In [None]:
import yaml
import xarray as xr
import os
import pickle
import pandas as pd
from datetime import datetime, timedelta
import numpy as np
import geopandas as gpd

from h2ox.ai.dataset.dataset_factory import DatasetFactory
from h2ox.ai.dataset.dataset import FcastDataset
from h2ox.ai.dataset.utils import group_consecutive_nans

%load_ext autoreload
%autoreload 2

# test DatasetFactory

In [None]:
cfg = yaml.load(open('./../conf.yaml','r'), Loader=yaml.SafeLoader)

In [None]:
dataset_factory = DatasetFactory(cfg)

In [None]:
# test pytorch dataset build
ptdf = dataset_factory.build_dataset()

# Walkthrough building dataset

In [None]:
# test data build
data = dataset_factory._build_data()

In [None]:
forecast_horizon=14
future_horizon=76
historical_seq_len=60
target_var= ["targets_WATER_VOLUME"]
historic_variables= ["historic_t2m","historic_tp","targets_WATER_VOLUME","doy_cos"] 
forecast_variables= ["forecast_tp", "forecast_t2m","doy_cos"]
future_variables= ["doy_cos"]

In [None]:
def _get_historic_data(
    data: xr.Dataset,
) -> xr.Dataset:

    data_h = xr.concat(
        [
            data[historic_variables].sel({'steps':np.timedelta64(0)}).shift({'date':ii}) 
            for ii in range(historical_seq_len)
        ],
        pd.TimedeltaIndex([timedelta(days=historical_seq_len - ii) for ii in range(historical_seq_len)], name="historic_roll")
    )

    return data_h.to_array().transpose('date','global_sites','variable','historic_roll')


def _get_forecast_data(
    data: xr.Dataset,
) -> xr.Dataset:

    forecast_period = pd.TimedeltaIndex([timedelta(days=ii) for ii in range(1,forecast_horizon+1)])

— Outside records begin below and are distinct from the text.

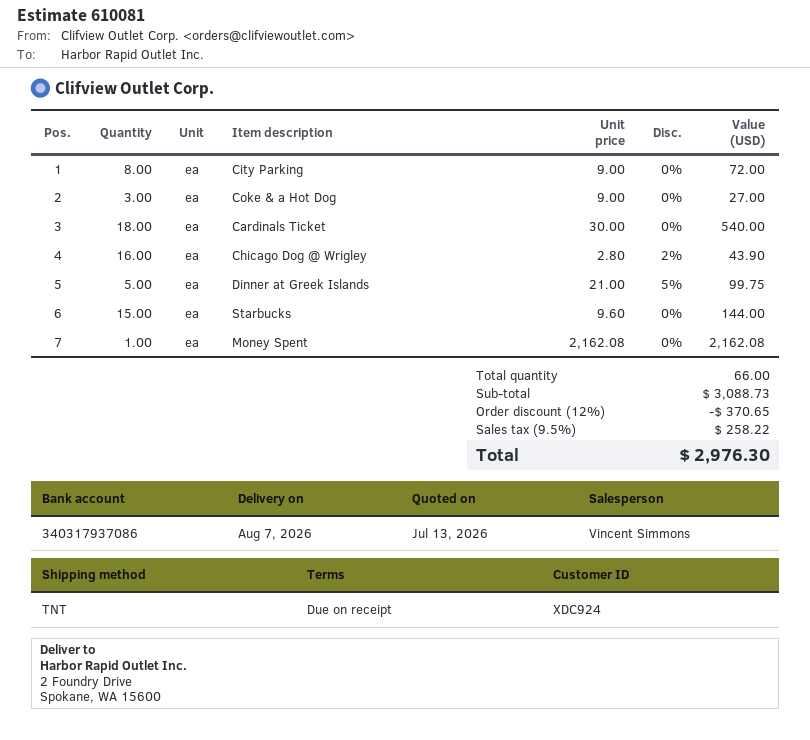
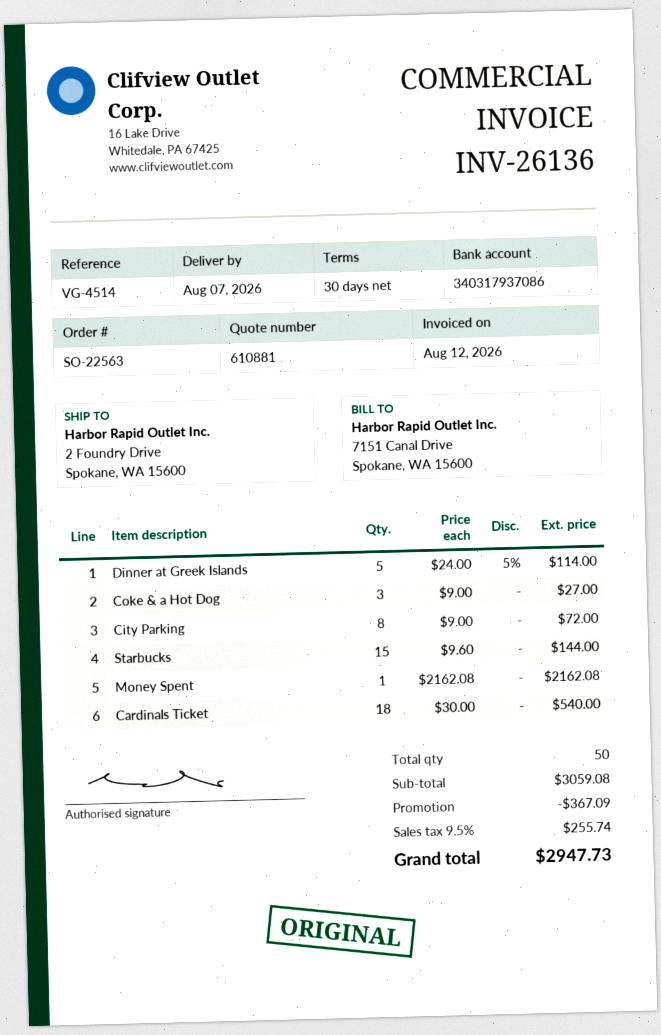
quote number: 610081 -> 610881
payment terms: on receipt -> 30 days
Chicago Dog @ Wrigley: 16 x 2.80 - 2% = 43.90 -> none
Dinner at Greek Islands: 5 x 21.00 - 5% = 99.75 -> 5 x 24.00 - 5% = 114.00
total quantity: 66 -> 50
subtotal: 3088.73 -> 3059.08
discount: 370.65 -> 367.09
tax: 9.5% = 258.22 -> 9.5% = 255.74
total: 2976.30 -> 2947.73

    return data[forecast_variables].to_array().sel({'steps':forecast_period}).transpose('date','global_sites','variable','steps')


def _get_future_data(
    data: xr.Dataset,
) -> xr.Dataset:

    future_period = pd.TimedeltaIndex([timedelta(days=ii) for ii in range(forecast_horizon+1,future_horizon+1)])

    return data[future_variables].to_array().sel({'steps':future_period}).transpose('date','global_sites','variable','steps')


def _get_target_data(
    data: xr.Dataset,
) -> xr.Dataset:

    data_y = xr.concat(
        [
            data[target_var].sel({'steps':np.timedelta64(0)}).shift({'date':ii}) 
            for ii in range(forecast_horizon+future_horizon+1)
        ],
        pd.TimedeltaIndex([timedelta(days=ii) for ii in range(forecast_horizon+future_horizon+1)], name="target_roll")
    )

    return data_y.to_array().transpose('date','global_sites','variable','target_roll')

In [None]:
def _onehotencode(data_portion, offset_dim):
    ohe = pd.get_dummies(
        data_portion.transpose('date','global_sites',offset_dim,'variable').stack({"date-site":('date','global_sites')})['global_sites'].to_dataframe()
    ).to_xarray()

    return xr.merge([data_portion.to_dataset(dim='variable'), ohe]).stack({"date-site":('date','global_sites')})

In [None]:
historic = _get_historic_data(data).drop('steps')
forecast = _get_forecast_data(data)
future = _get_future_data(data)
target = _get_target_data(data).drop('steps')

In [None]:
historic = _onehotencode(historic, 'historic_roll')
forecast = _onehotencode(forecast, 'steps')
future = _onehotencode(future, 'steps')
target = _onehotencode(target, 'target_roll')